Technically not always true, but my assumption is that +90% of the time
that's what it will be used for, so while we could be more precise by
adding a taint-step from the `input` part of the construction, I'm not
sure it's worth it in this case.
Furthermore, doing so would break with the current way we model
threat-model sources, and how sources are generally modeled in JS... so
for a very pretty setup it would require changing all the other `file`
threat-model sources to start at the constructors such as
`fs.createReadStream()` and have taint-propagation steps towards the
actual use (like we do in Python)...
I couldn't see an easy path forwards for doing this while keeping the
Concepts integration, so I opted for the simpler solution here.

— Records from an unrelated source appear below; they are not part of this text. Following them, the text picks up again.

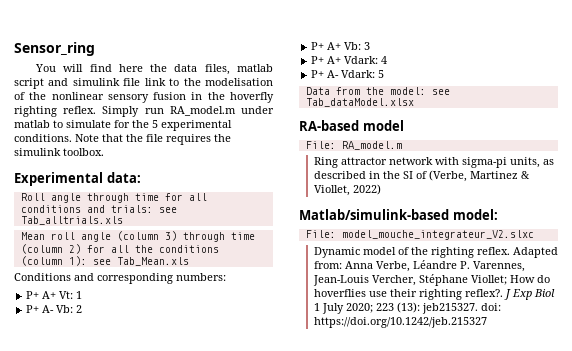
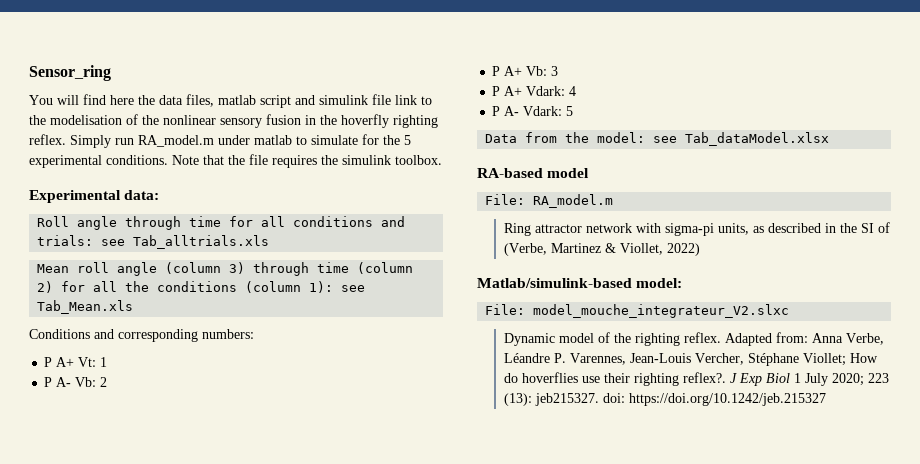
[26,291,40,299] P+ -> [44,357,53,367] P
[26,305,40,313] P+ -> [44,377,53,387] P
[311,42,325,50] P+ -> [492,66,501,76] P
[311,56,325,64] P+ -> [492,86,501,96] P
[311,70,325,78] P+ -> [492,106,501,116] P

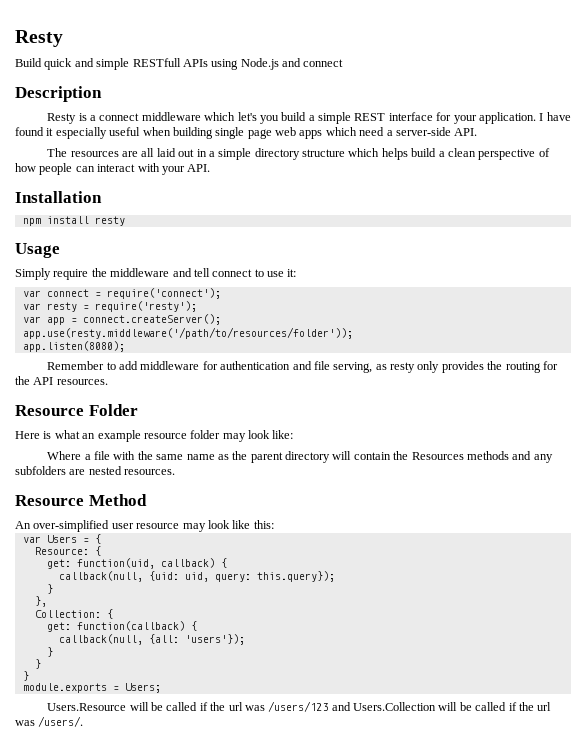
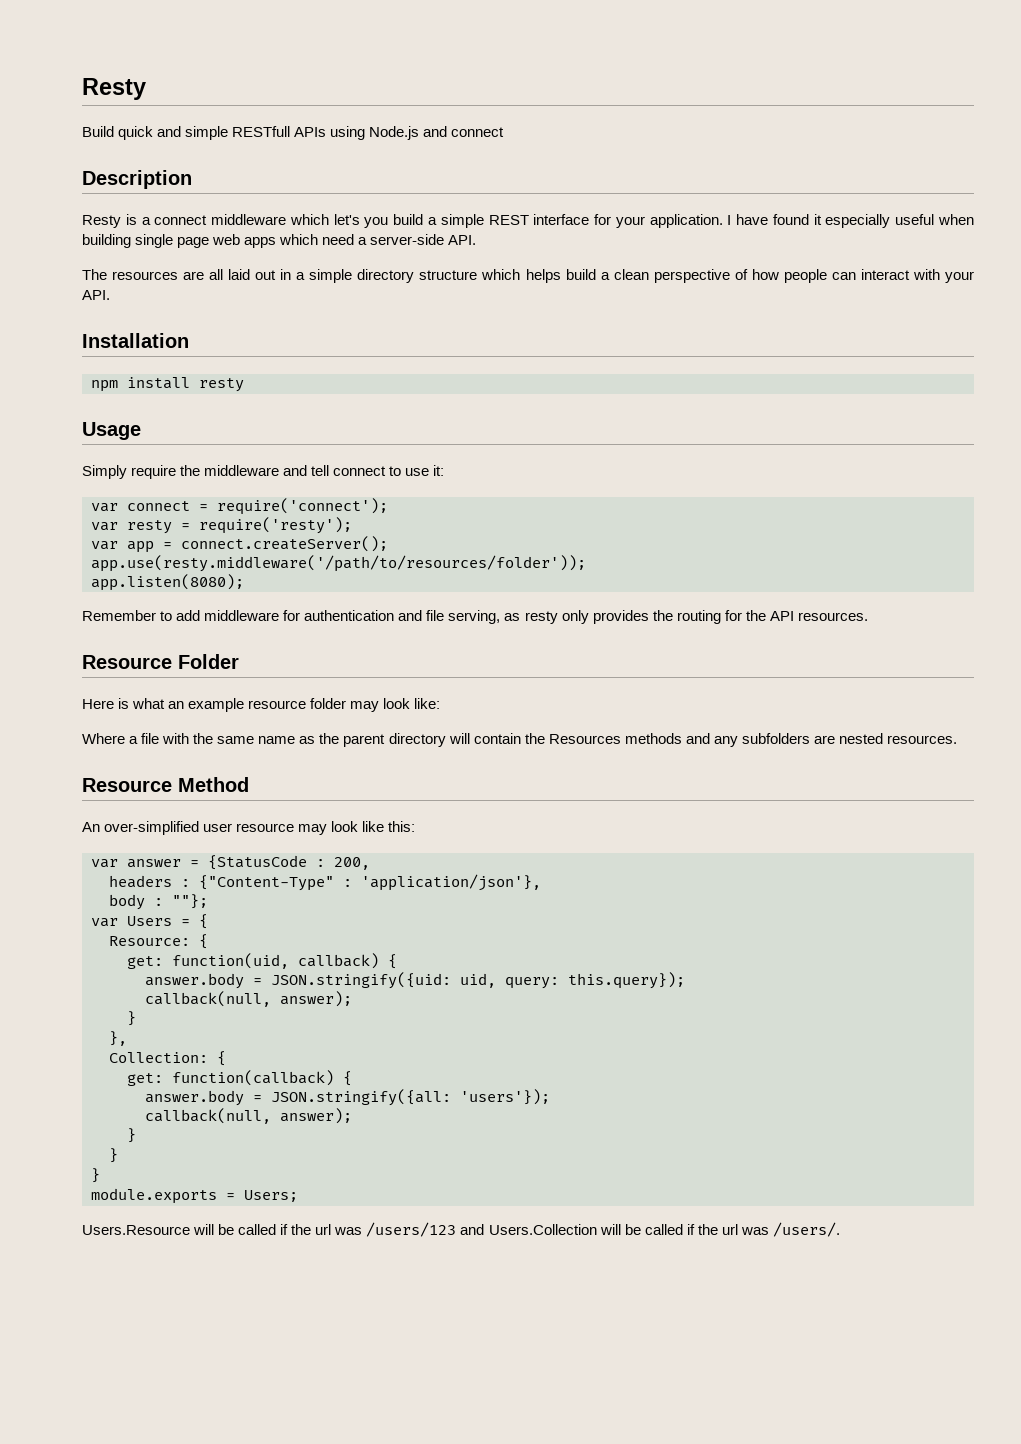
(274, 524) none -> [91,855,370,870] [109,874,541,891] [109,894,208,910] // var answer = {StatusCode : 200, // headers : {"Content-Type" : 'application/json'}, // body : ""};
[58,571,179,582] callback(null, {uid: -> [145,972,451,989] answer.body = JSON.stringify({uid:
(335, 576) none -> [145,991,352,1007] // callback(null, answer);
[58,634,245,645] // callback(null, {all: 'users'}); -> [145,1089,550,1106] [145,1108,352,1124] // answer.body = JSON.stringify({all: 'users'}); // callback(null, answer);

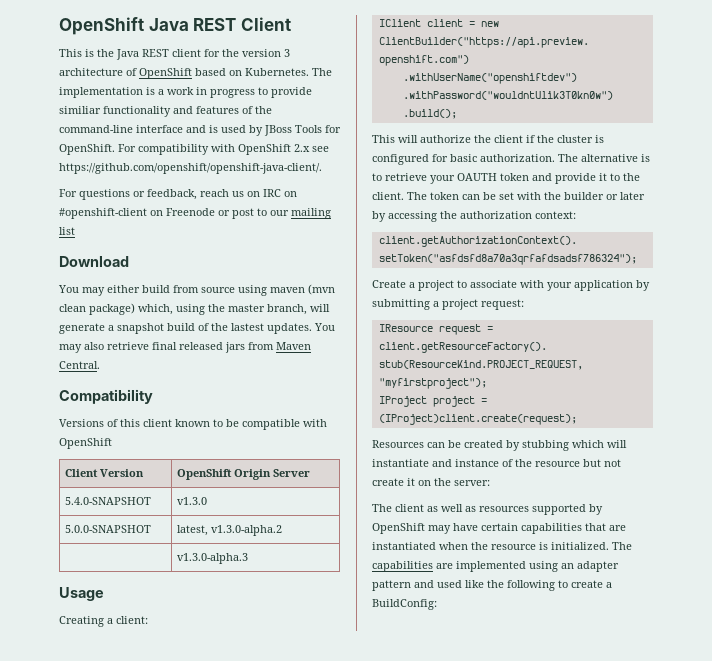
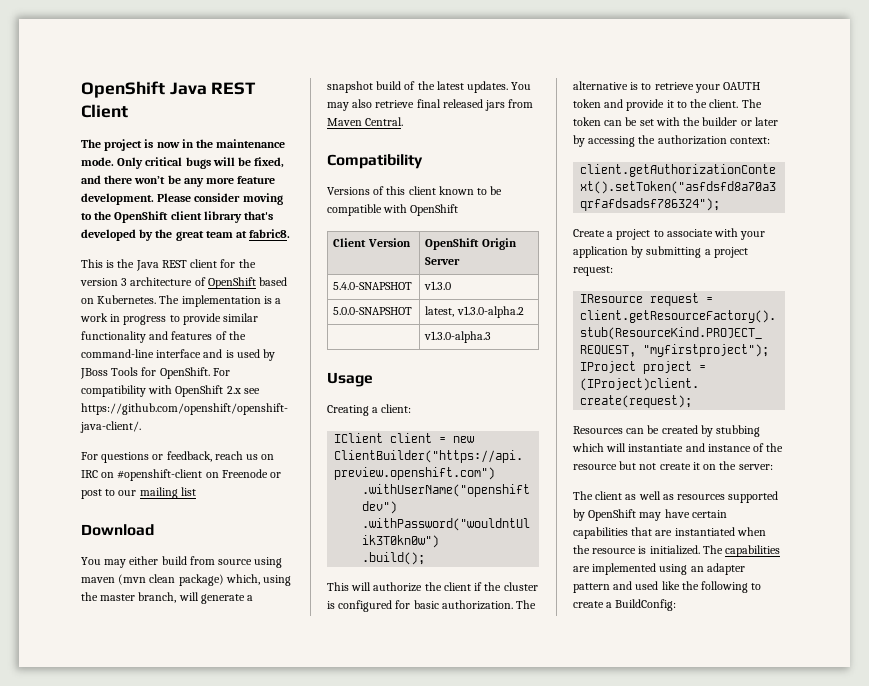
(291, 24) none -> [81,139,286,151] [81,157,285,169] [81,175,276,187] [81,193,283,205] [81,211,274,223] [81,229,291,241] // The project is now in the maintenance mode. Only critical bugs will be fixed, and there won’t be any more feature development. Please consider moving to the OpenShift client library that's developed by the great team at fabric8.
[59,106,101,114] similiar -> [223,313,259,322] similar
[231,323,264,331] lastest -> [436,81,464,90] latest

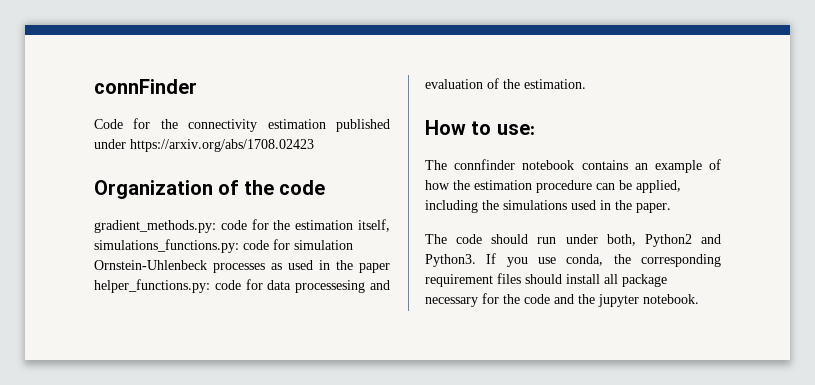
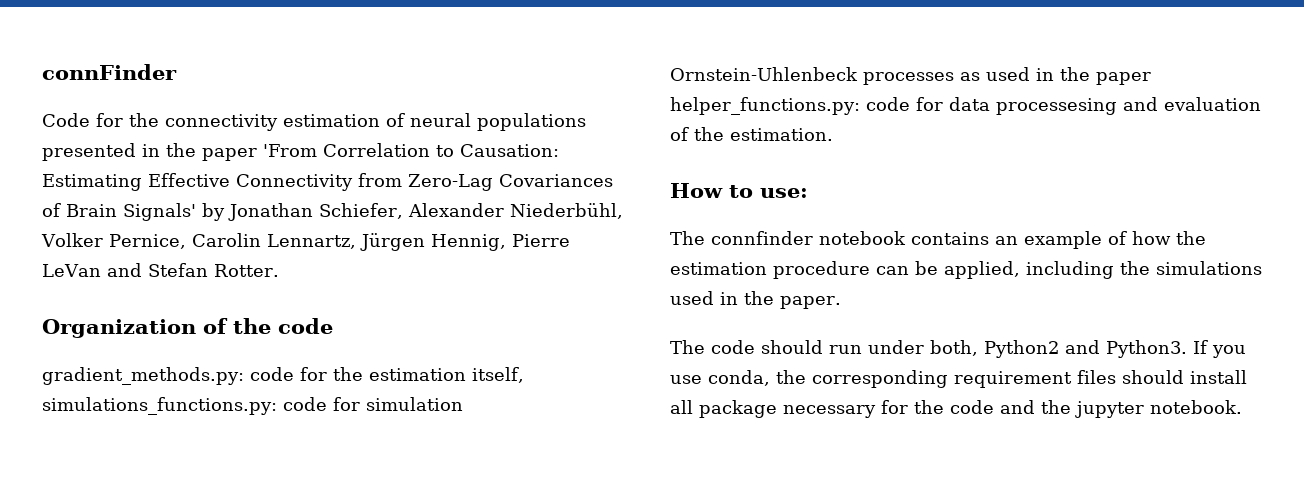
[336,119,390,132] [94,139,314,152] published under https://arxiv.org/abs/1708.02423 -> [386,113,586,131] [42,143,559,161] [42,173,613,191] [42,203,623,221] [41,233,570,251] [42,263,279,277] of neural populations presented in the paper 'From Correlation to Causation: Estimating Effective Connectivity from Zero-Lag Covariances of Brain Signals' by Jonathan Schiefer, Alexander Niederbühl, Volker Pernice, Carolin Lennartz, Jürgen Hennig, Pierre LeVan and Stefan Rotter.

You could argue that proper modeling be done in the same way as
`NodeJSFileSystemAccessRead` is done for the callback based `fs` API (in
NodeJSLib.qll). However, that work is straying from the core goals I'm
working towards right now, so I'll argue that "perfect is the enemy of
good", and leave this as is for now.
Such that we can reuse the existing modeling, but have it globally
applied as a threat-model as well.
I Basically just moved the modeling. One important aspect is that this
changes is that the previously query-specific `argsParseStep` is now a
globally applied taint-step. This seems reasonable, if someone applied
the argument parsing to any user-controlled string, it seems correct to
propagate that taint for _any_ query.